Current strategies to stem global biodiversity losses are struggling to be effective, and this is particularly acute for threatened ecosystems with limited options under climate change. Our social-ecological assessments of the alpine landscapes of the Australian Alps and the predominantly agricultural landscape of the Tasmanian Midlands suggest that the future challenge for these focal systems are inevitable transformation for biodiversity. In this presentation, we will provide an overview of the resilience assessment techniques we used together with stakeholders in both case study contexts to determine key drivers of change, construct future scenarios, and diagnose institutional and governance arrangements to identify points of intervention. For the Australian Alps, we found that changes in invasive processes, fire regimes and the tourism industry brought on by climate change were key drivers affecting biodiversity outcomes, along with changes in community values and attitudes.

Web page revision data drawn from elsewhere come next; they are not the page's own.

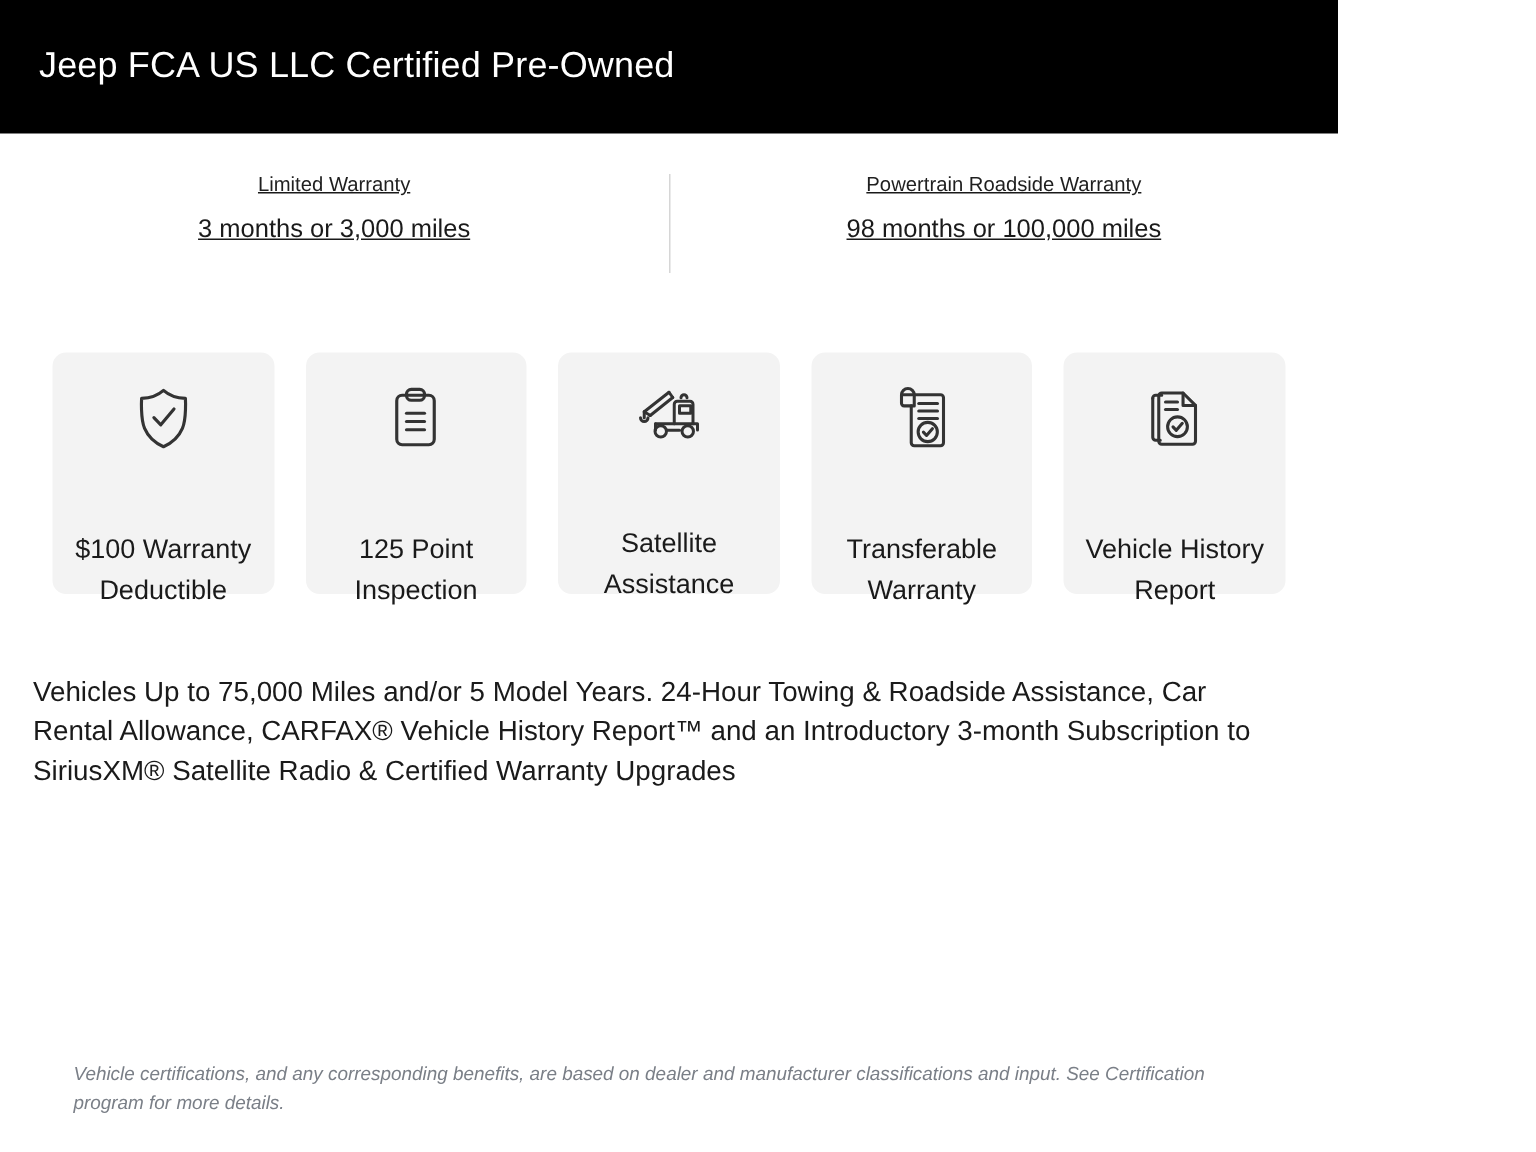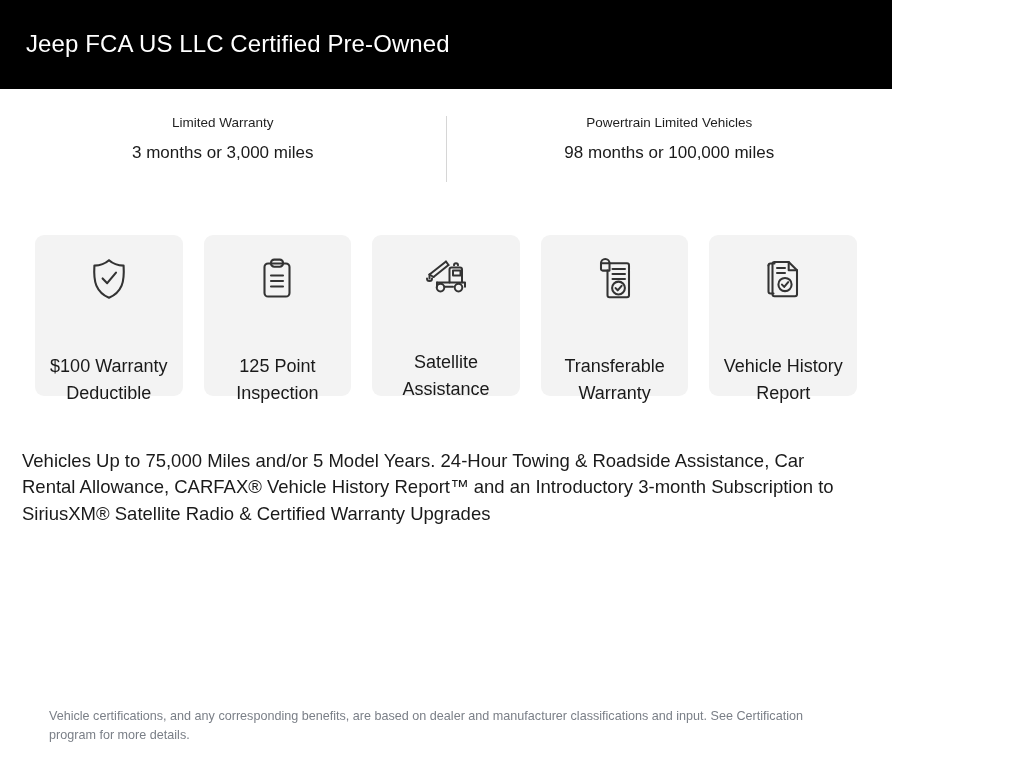"Limited Warranty" .warranty-col { text-decoration: none -> underline }
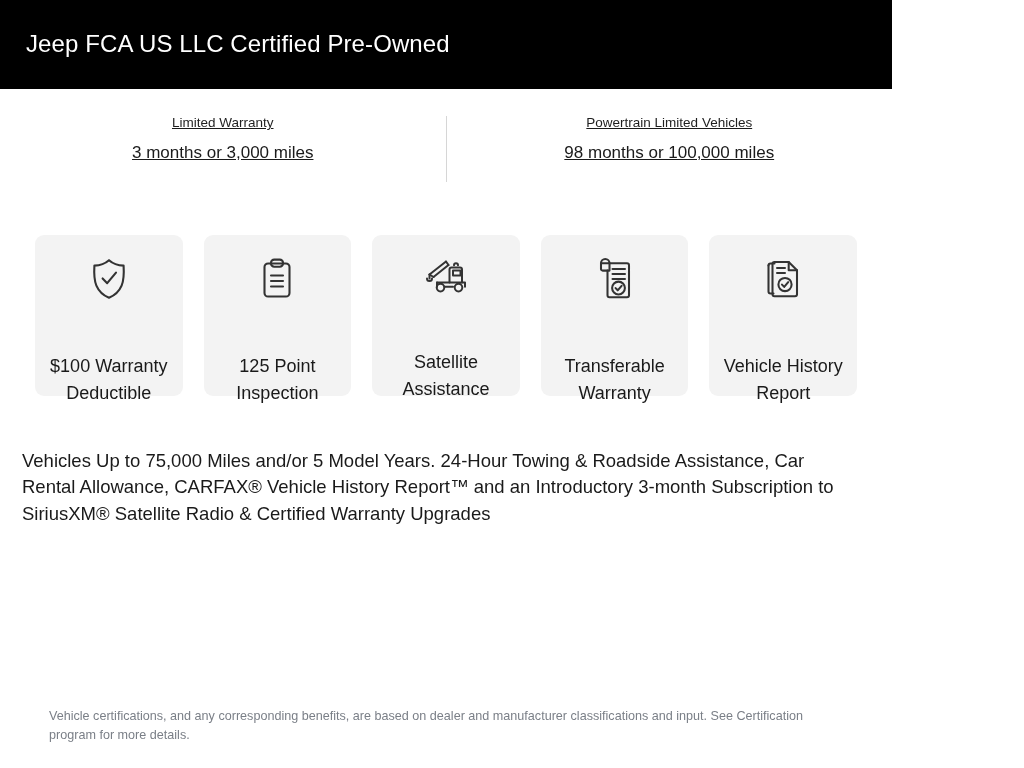"Powertrain Limited Vehicles" div.warranty-label { text: Limited Vehicles -> Roadside Warranty }
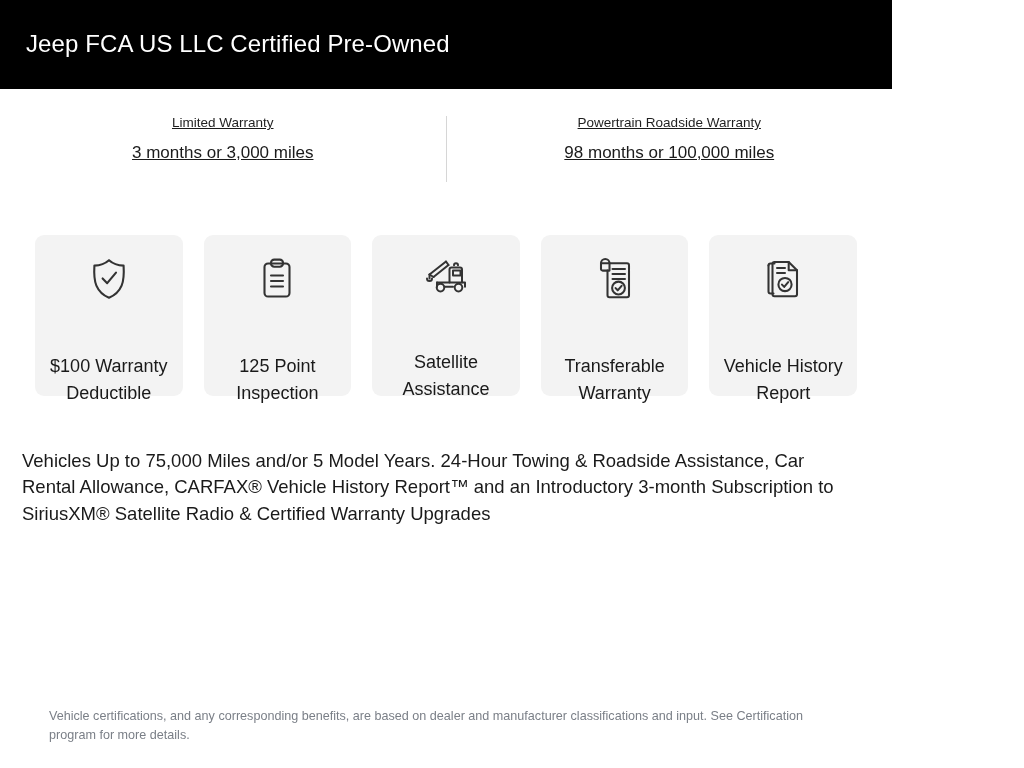"Vehicle certifications, and any" .footer-text { font-style: none -> italic }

For the Tasmanian Midlands, the key drivers were farmer profitability and social and human capital. Our novel contribution has been to explicitly address governance influences as an integral part of all the techniques we used. Improving biodiversity outcomes requires proactive human intervention, but such efforts can be undermined if inherent and persistent governance failures are not addressed. For the Australian Alps, the process of negotiating system transformation requires deliberate and inclusive governance approaches through which all stakeholders can collectively address the inevitable loss, attempt to minimise the resulting value deficits, and identify and seek to take advantage of new possibilities. Having governance arrangements that enable flexible, adaptive management and comprehensive engagement of stakeholders are critical to shaping desired futures. The approach and tools we used can be readily applied to other landscape-scale biodiversity planning contexts.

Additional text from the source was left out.